The task calls for every line of the data to be retyped exactly.

Start of RECORDS FOR THIS TASK

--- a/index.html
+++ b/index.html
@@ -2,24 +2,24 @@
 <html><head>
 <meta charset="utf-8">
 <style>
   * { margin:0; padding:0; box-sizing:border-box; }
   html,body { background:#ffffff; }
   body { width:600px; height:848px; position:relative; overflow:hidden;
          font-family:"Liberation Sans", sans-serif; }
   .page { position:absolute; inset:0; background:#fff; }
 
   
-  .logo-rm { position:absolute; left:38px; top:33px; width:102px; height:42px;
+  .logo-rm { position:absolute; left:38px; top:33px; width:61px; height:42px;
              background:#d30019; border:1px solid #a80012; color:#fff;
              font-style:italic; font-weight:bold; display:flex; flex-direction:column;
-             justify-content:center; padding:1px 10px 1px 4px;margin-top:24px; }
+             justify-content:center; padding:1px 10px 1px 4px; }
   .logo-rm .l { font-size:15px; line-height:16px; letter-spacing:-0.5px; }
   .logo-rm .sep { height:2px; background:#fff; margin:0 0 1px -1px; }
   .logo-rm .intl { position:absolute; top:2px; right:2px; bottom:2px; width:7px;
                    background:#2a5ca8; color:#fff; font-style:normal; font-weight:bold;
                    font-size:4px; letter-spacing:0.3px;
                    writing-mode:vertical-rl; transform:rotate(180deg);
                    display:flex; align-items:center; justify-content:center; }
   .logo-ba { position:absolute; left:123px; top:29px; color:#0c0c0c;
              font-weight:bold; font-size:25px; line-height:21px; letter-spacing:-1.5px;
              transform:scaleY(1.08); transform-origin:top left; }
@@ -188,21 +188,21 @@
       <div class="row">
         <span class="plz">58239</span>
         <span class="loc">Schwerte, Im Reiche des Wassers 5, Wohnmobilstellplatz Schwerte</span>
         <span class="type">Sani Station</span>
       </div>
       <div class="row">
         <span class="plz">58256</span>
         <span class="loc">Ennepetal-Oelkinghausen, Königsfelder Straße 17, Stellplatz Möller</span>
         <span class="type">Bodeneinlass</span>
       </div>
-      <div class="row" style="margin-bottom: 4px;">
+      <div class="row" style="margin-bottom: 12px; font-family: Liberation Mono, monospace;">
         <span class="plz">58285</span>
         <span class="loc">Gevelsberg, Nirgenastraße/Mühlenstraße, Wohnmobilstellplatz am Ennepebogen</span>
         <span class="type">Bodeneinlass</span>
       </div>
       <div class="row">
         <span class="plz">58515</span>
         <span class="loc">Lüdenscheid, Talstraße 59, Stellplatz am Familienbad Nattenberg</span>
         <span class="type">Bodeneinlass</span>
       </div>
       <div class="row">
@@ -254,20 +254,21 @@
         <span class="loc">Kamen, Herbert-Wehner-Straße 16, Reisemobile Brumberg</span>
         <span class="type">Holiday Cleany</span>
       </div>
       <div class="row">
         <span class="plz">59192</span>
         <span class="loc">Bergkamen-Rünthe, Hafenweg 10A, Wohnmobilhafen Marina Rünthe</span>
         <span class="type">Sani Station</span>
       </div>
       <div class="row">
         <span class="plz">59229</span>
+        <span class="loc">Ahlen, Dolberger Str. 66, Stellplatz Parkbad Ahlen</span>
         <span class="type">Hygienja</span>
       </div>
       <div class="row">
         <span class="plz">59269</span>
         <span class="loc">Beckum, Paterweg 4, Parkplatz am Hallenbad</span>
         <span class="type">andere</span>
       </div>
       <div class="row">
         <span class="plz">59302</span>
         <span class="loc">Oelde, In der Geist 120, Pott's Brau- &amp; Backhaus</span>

End of RECORDS FOR THIS TASK

# EXPECTED ANSWER
--- a/index.html
+++ b/index.html
@@ -2,24 +2,24 @@
 <html><head>
 <meta charset="utf-8">
 <style>
   * { margin:0; padding:0; box-sizing:border-box; }
   html,body { background:#ffffff; }
   body { width:600px; height:848px; position:relative; overflow:hidden;
          font-family:"Liberation Sans", sans-serif; }
   .page { position:absolute; inset:0; background:#fff; }
 
   
-  .logo-rm { position:absolute; left:38px; top:33px; width:102px; height:42px;
+  .logo-rm { position:absolute; left:38px; top:33px; width:61px; height:42px;
              background:#d30019; border:1px solid #a80012; color:#fff;
              font-style:italic; font-weight:bold; display:flex; flex-direction:column;
-             justify-content:center; padding:1px 10px 1px 4px;margin-top:24px; }
+             justify-content:center; padding:1px 10px 1px 4px; }
   .logo-rm .l { font-size:15px; line-height:16px; letter-spacing:-0.5px; }
   .logo-rm .sep { height:2px; background:#fff; margin:0 0 1px -1px; }
   .logo-rm .intl { position:absolute; top:2px; right:2px; bottom:2px; width:7px;
                    background:#2a5ca8; color:#fff; font-style:normal; font-weight:bold;
                    font-size:4px; letter-spacing:0.3px;
                    writing-mode:vertical-rl; transform:rotate(180deg);
                    display:flex; align-items:center; justify-content:center; }
   .logo-ba { position:absolute; left:123px; top:29px; color:#0c0c0c;
              font-weight:bold; font-size:25px; line-height:21px; letter-spacing:-1.5px;
              transform:scaleY(1.08); transform-origin:top left; }
@@ -188,21 +188,21 @@
       <div class="row">
         <span class="plz">58239</span>
         <span class="loc">Schwerte, Im Reiche des Wassers 5, Wohnmobilstellplatz Schwerte</span>
         <span class="type">Sani Station</span>
       </div>
       <div class="row">
         <span class="plz">58256</span>
         <span class="loc">Ennepetal-Oelkinghausen, Königsfelder Straße 17, Stellplatz Möller</span>
         <span class="type">Bodeneinlass</span>
       </div>
-      <div class="row" style="margin-bottom: 4px;">
+      <div class="row" style="margin-bottom: 12px; font-family: Liberation Mono, monospace;">
         <span class="plz">58285</span>
         <span class="loc">Gevelsberg, Nirgenastraße/Mühlenstraße, Wohnmobilstellplatz am Ennepebogen</span>
         <span class="type">Bodeneinlass</span>
       </div>
       <div class="row">
         <span class="plz">58515</span>
         <span class="loc">Lüdenscheid, Talstraße 59, Stellplatz am Familienbad Nattenberg</span>
         <span class="type">Bodeneinlass</span>
       </div>
       <div class="row">
@@ -254,20 +254,21 @@
         <span class="loc">Kamen, Herbert-Wehner-Straße 16, Reisemobile Brumberg</span>
         <span class="type">Holiday Cleany</span>
       </div>
       <div class="row">
         <span class="plz">59192</span>
         <span class="loc">Bergkamen-Rünthe, Hafenweg 10A, Wohnmobilhafen Marina Rünthe</span>
         <span class="type">Sani Station</span>
       </div>
       <div class="row">
         <span class="plz">59229</span>
+        <span class="loc">Ahlen, Dolberger Str. 66, Stellplatz Parkbad Ahlen</span>
         <span class="type">Hygienja</span>
       </div>
       <div class="row">
         <span class="plz">59269</span>
         <span class="loc">Beckum, Paterweg 4, Parkplatz am Hallenbad</span>
         <span class="type">andere</span>
       </div>
       <div class="row">
         <span class="plz">59302</span>
         <span class="loc">Oelde, In der Geist 120, Pott's Brau- &amp; Backhaus</span>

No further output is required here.